◆ DATASET ◆
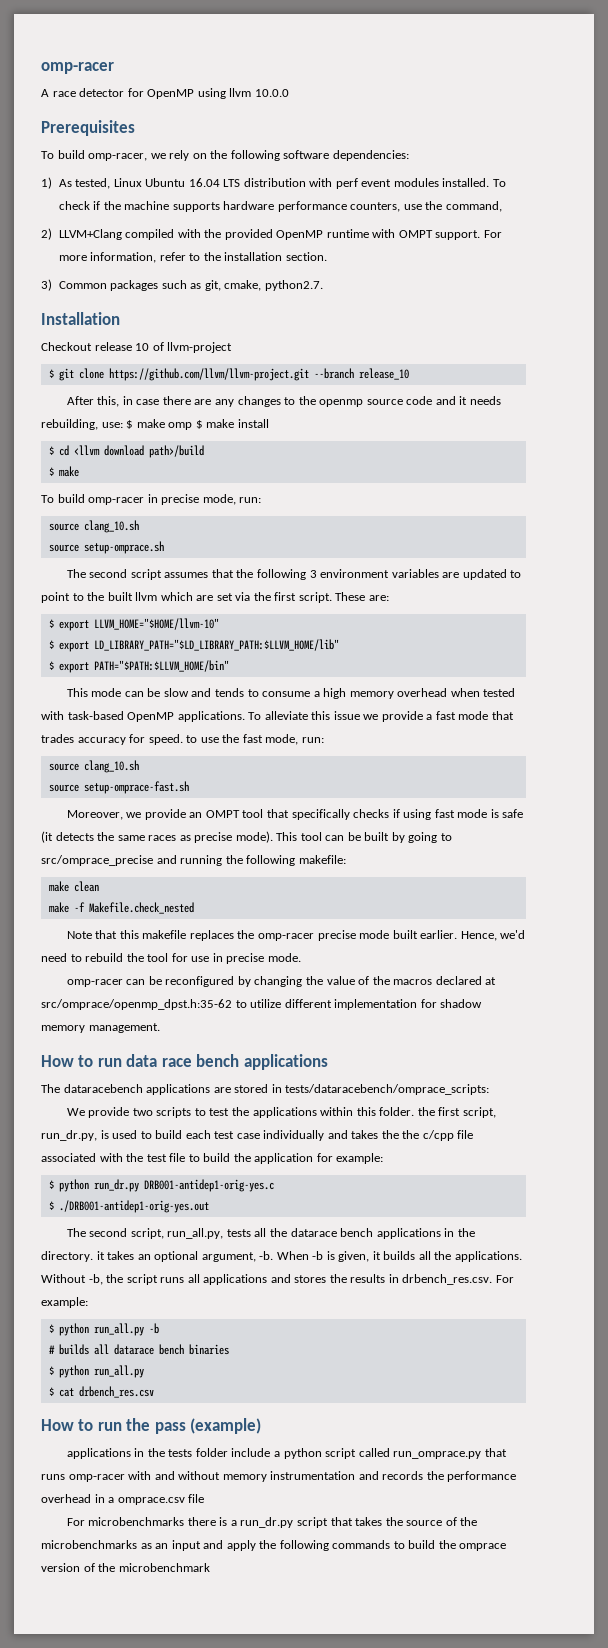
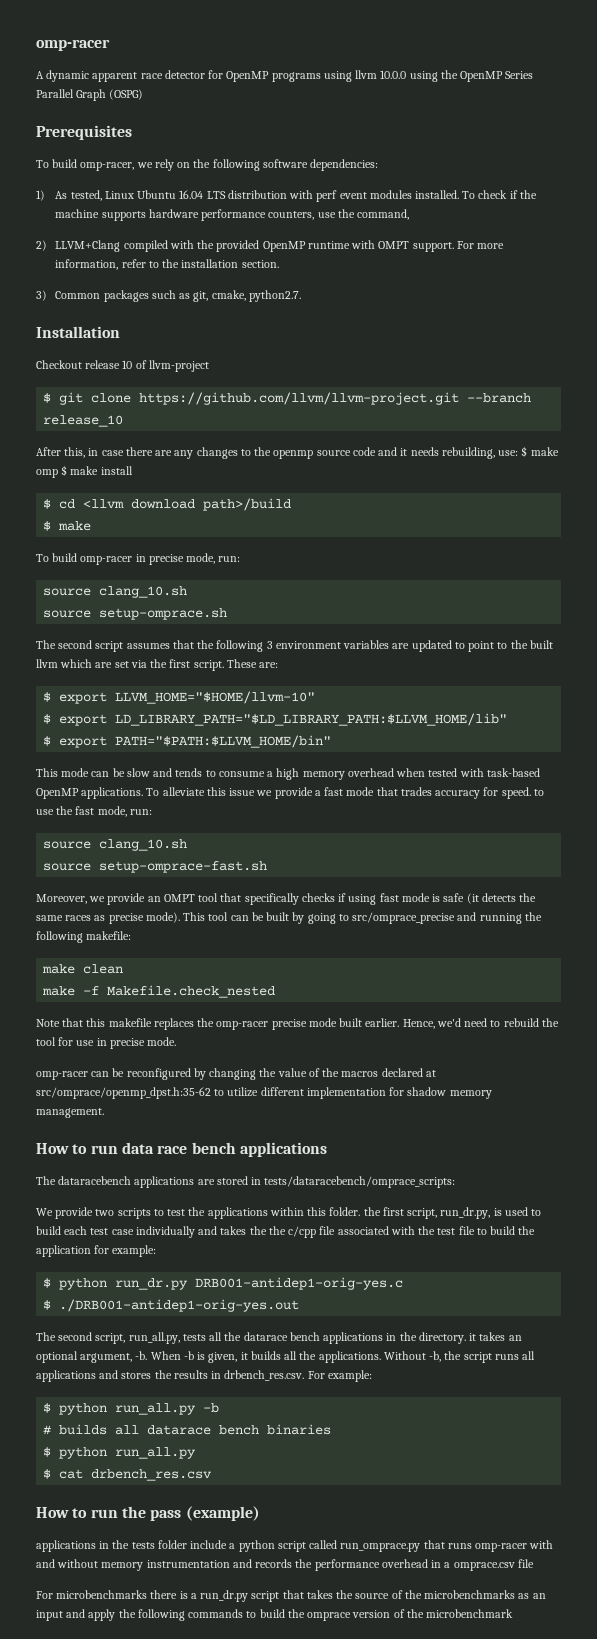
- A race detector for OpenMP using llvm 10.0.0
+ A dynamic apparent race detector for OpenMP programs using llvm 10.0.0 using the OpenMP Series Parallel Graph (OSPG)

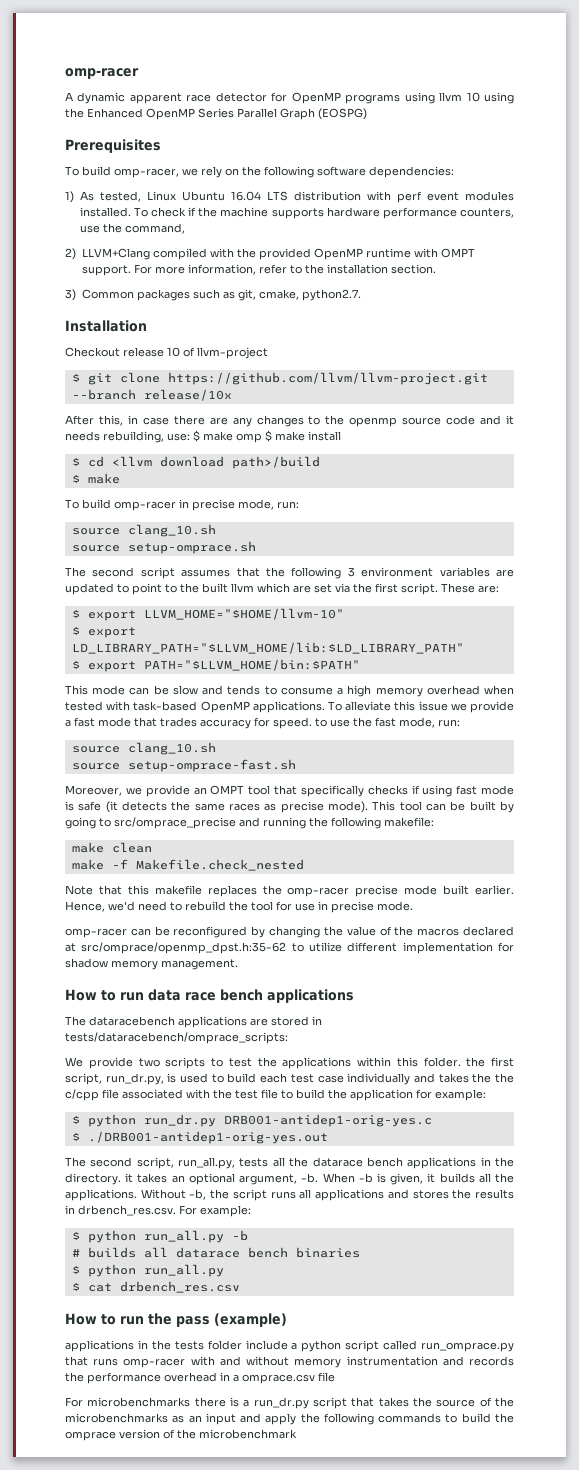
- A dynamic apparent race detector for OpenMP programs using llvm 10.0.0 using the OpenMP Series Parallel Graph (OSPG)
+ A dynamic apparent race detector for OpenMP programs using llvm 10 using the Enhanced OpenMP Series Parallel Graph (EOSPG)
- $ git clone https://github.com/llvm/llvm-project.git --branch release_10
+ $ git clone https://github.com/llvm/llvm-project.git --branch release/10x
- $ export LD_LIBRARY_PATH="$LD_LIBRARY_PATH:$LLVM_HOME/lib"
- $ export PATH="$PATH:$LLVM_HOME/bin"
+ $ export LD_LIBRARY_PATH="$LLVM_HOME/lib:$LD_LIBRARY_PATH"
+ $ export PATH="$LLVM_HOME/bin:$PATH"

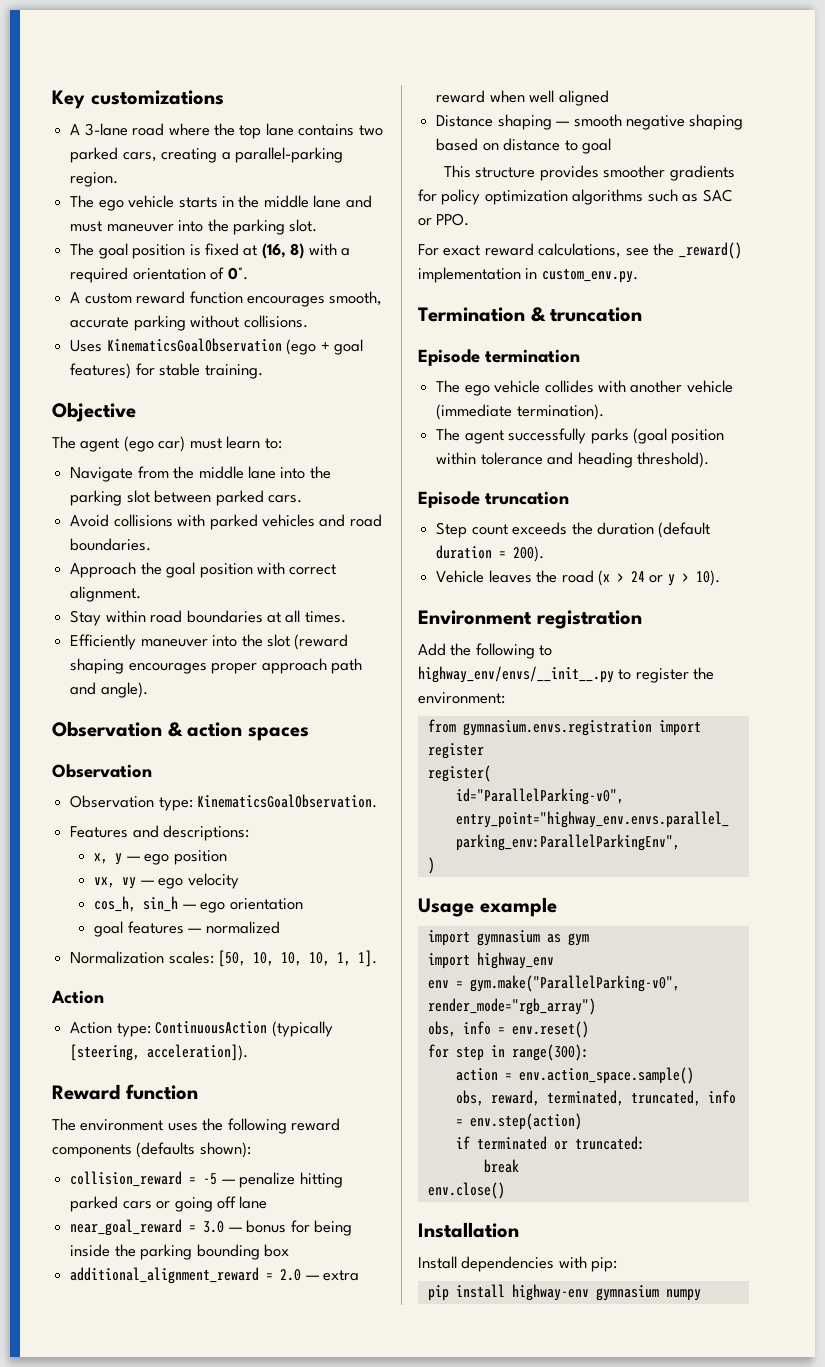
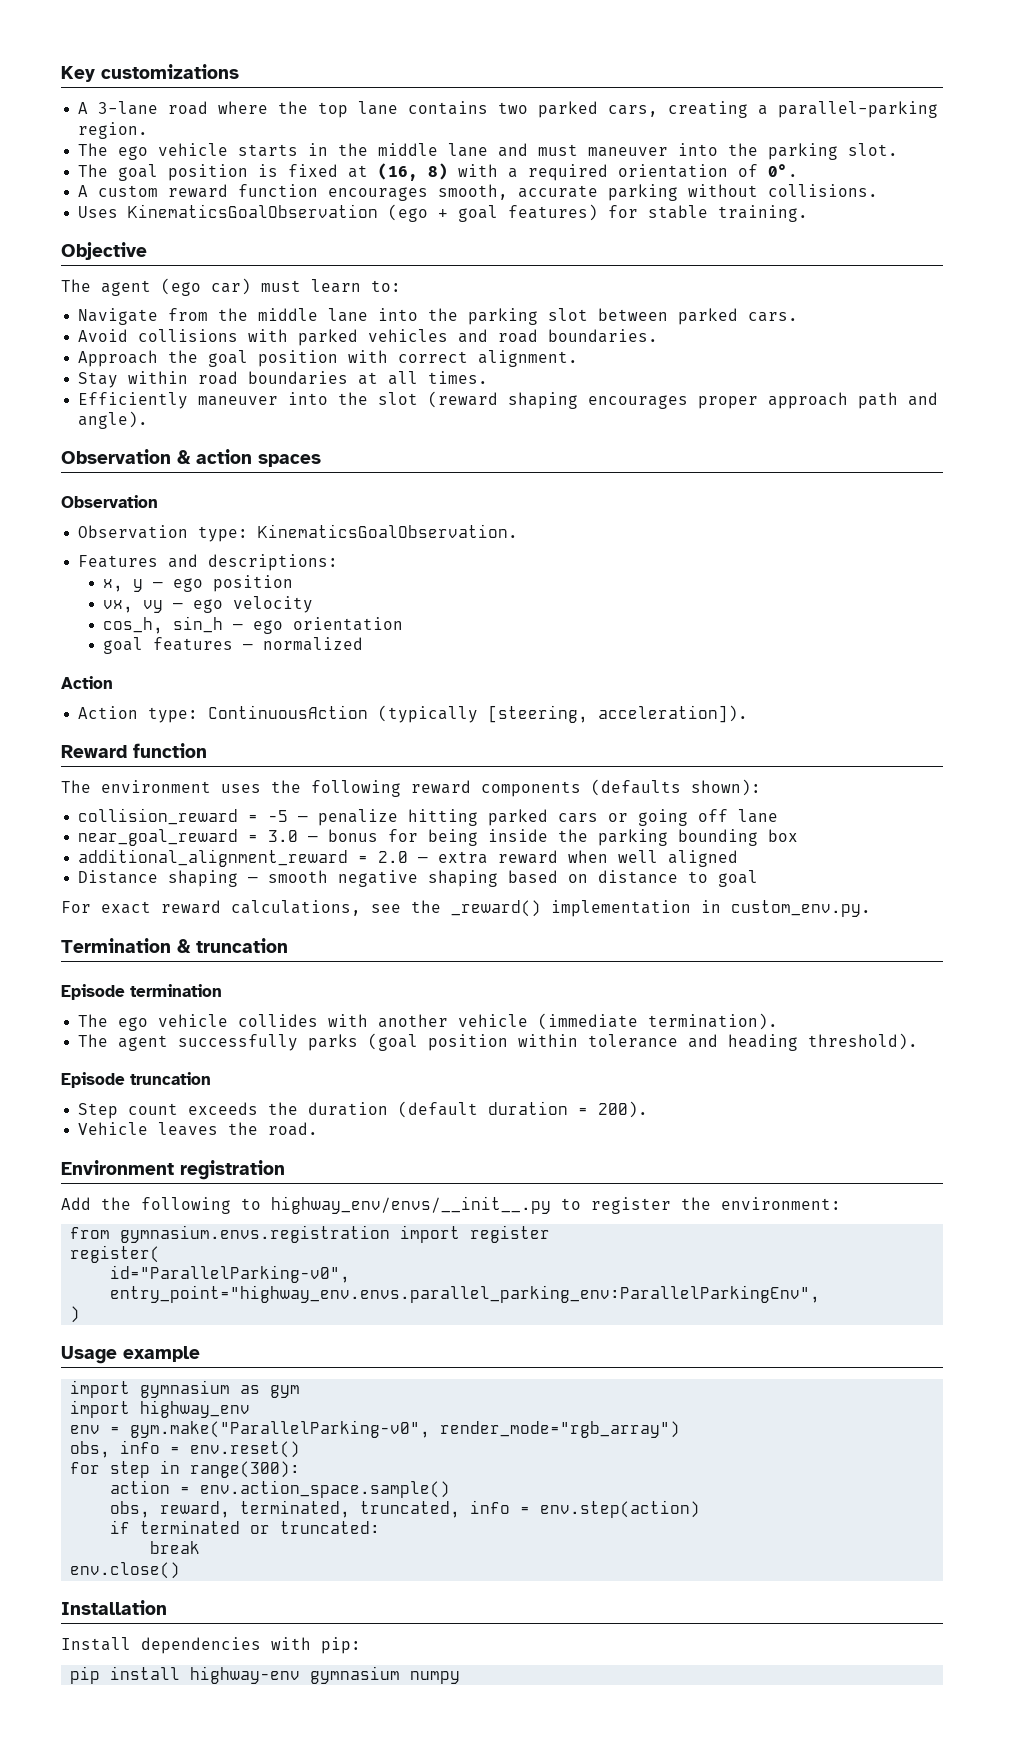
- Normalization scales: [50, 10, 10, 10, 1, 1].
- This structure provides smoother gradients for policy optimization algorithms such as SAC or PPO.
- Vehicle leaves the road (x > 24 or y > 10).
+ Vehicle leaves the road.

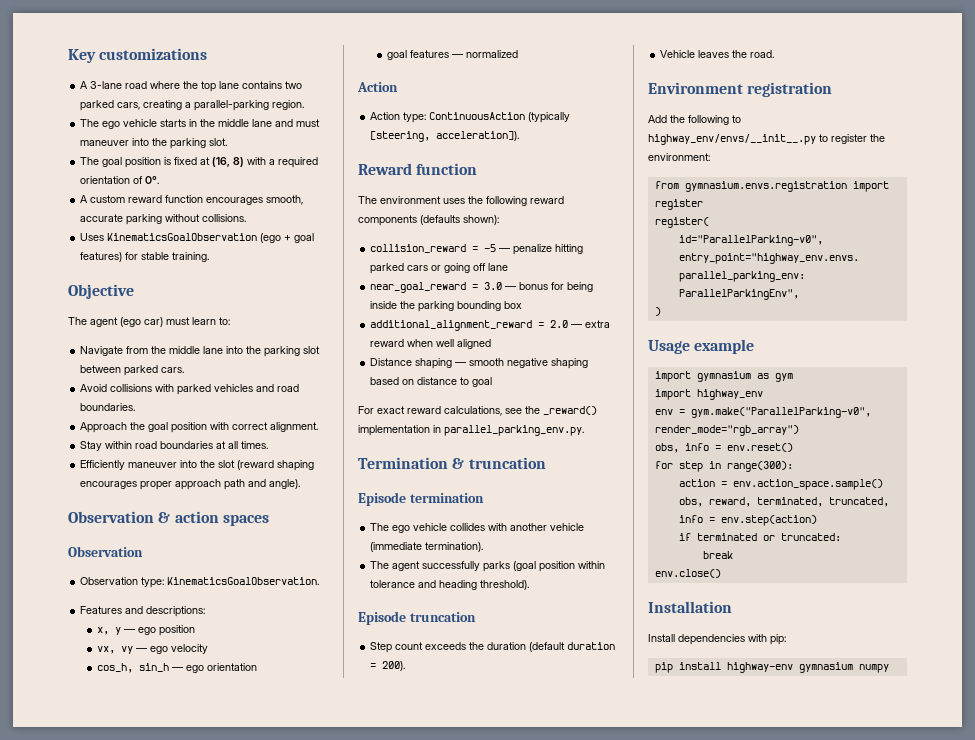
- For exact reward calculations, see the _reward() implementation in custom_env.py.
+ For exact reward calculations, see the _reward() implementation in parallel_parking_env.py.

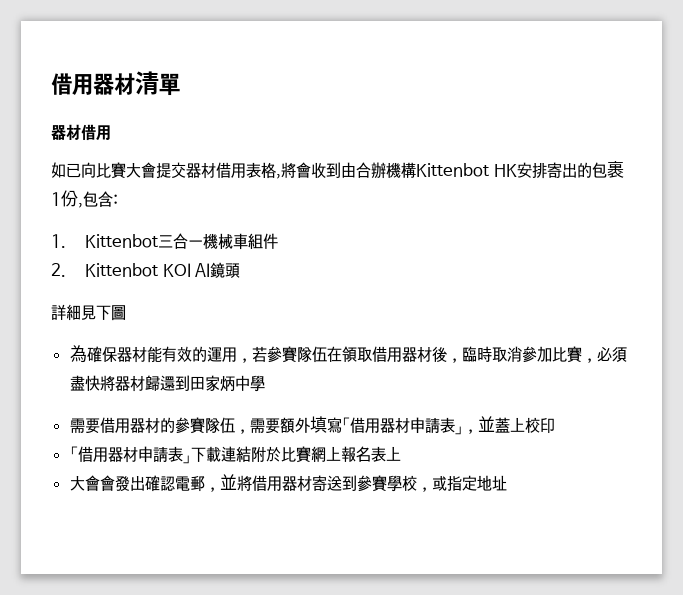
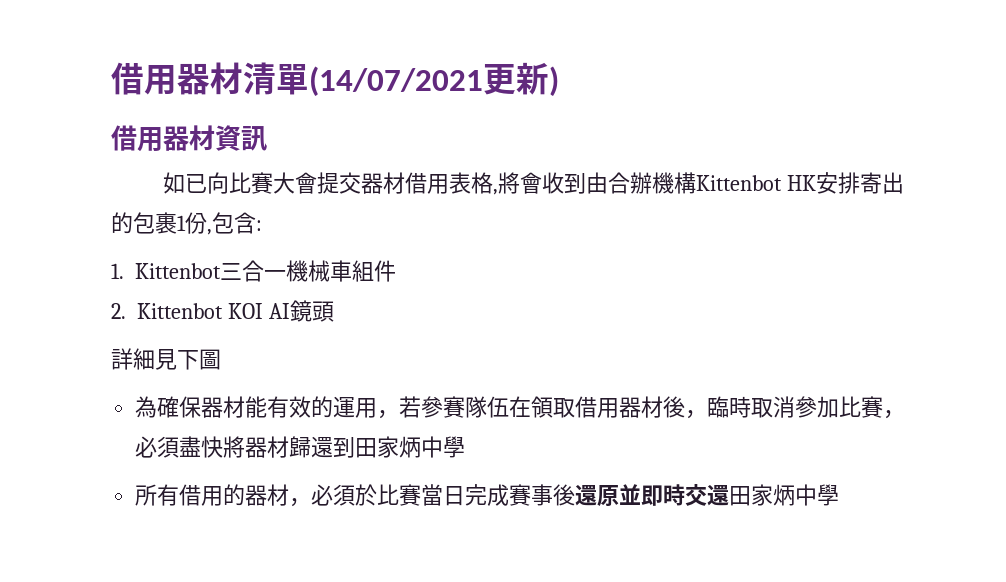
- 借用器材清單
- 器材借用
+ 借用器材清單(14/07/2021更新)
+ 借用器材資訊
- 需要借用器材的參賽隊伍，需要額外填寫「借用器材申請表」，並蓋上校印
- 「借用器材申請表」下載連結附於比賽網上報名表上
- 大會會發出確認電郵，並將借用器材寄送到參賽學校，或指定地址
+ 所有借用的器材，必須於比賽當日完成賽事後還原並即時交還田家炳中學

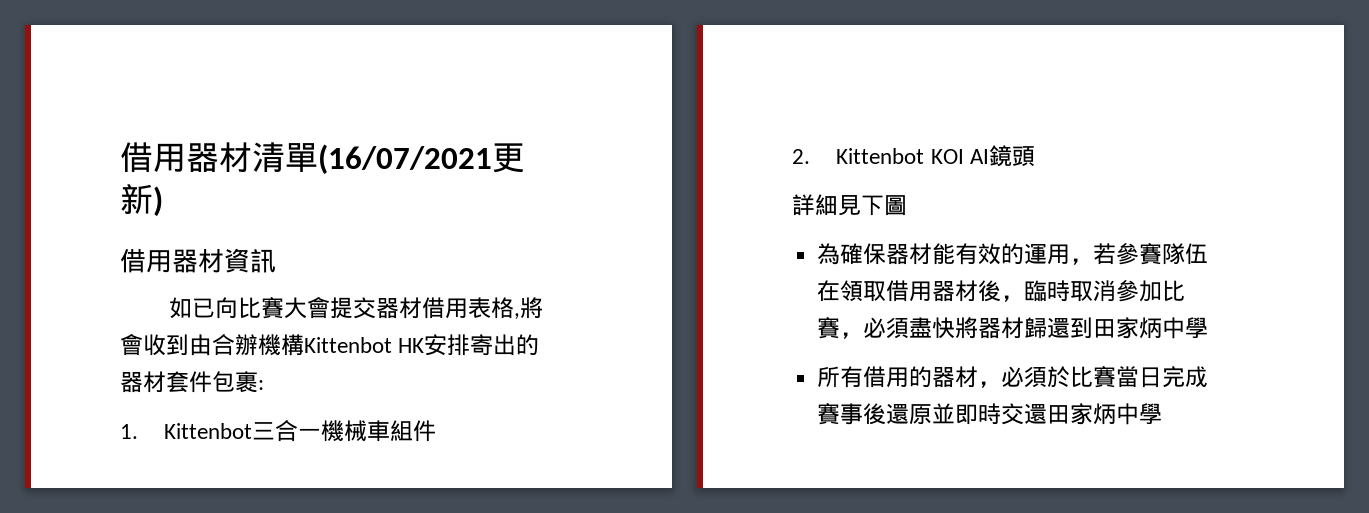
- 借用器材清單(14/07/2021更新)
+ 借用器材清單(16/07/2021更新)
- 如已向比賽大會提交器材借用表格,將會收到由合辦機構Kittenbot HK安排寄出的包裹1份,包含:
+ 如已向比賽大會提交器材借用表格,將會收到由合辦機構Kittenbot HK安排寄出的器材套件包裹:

◆ EXERCISE PROMPT ◆
Starting with the line that has "leaves the road." and ending with the last line of the records, retype every line exactly and only those lines. Do not include the pictures.

◆ REPLY ◆
+ Vehicle leaves the road.

- For exact reward calculations, see the _reward() implementation in custom_env.py.
+ For exact reward calculations, see the _reward() implementation in parallel_parking_env.py.

- 借用器材清單
- 器材借用
+ 借用器材清單(14/07/2021更新)
+ 借用器材資訊
- 需要借用器材的參賽隊伍，需要額外填寫「借用器材申請表」，並蓋上校印
- 「借用器材申請表」下載連結附於比賽網上報名表上
- 大會會發出確認電郵，並將借用器材寄送到參賽學校，或指定地址
+ 所有借用的器材，必須於比賽當日完成賽事後還原並即時交還田家炳中學

- 借用器材清單(14/07/2021更新)
+ 借用器材清單(16/07/2021更新)
- 如已向比賽大會提交器材借用表格,將會收到由合辦機構Kittenbot HK安排寄出的包裹1份,包含:
+ 如已向比賽大會提交器材借用表格,將會收到由合辦機構Kittenbot HK安排寄出的器材套件包裹:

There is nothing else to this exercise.